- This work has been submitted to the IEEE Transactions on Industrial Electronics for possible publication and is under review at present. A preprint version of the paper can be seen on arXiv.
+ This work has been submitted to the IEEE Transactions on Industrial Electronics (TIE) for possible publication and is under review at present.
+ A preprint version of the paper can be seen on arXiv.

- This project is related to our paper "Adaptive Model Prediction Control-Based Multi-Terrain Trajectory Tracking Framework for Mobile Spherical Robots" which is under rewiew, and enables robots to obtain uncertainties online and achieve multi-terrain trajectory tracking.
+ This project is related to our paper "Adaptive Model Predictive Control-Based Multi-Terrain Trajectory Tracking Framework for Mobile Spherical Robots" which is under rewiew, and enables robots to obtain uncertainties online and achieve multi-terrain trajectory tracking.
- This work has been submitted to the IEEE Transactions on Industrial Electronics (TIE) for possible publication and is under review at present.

Action item:
Filter the entries above down to the lines containing the word "Multi".

Response area:
- This project is related to our paper "Adaptive Model Prediction Control-Based Multi-Terrain Trajectory Tracking Framework for Mobile Spherical Robots" which is under rewiew, and enables robots to obtain uncertainties online and achieve multi-terrain trajectory tracking.
+ This project is related to our paper "Adaptive Model Predictive Control-Based Multi-Terrain Trajectory Tracking Framework for Mobile Spherical Robots" which is under rewiew, and enables robots to obtain uncertainties online and achieve multi-terrain trajectory tracking.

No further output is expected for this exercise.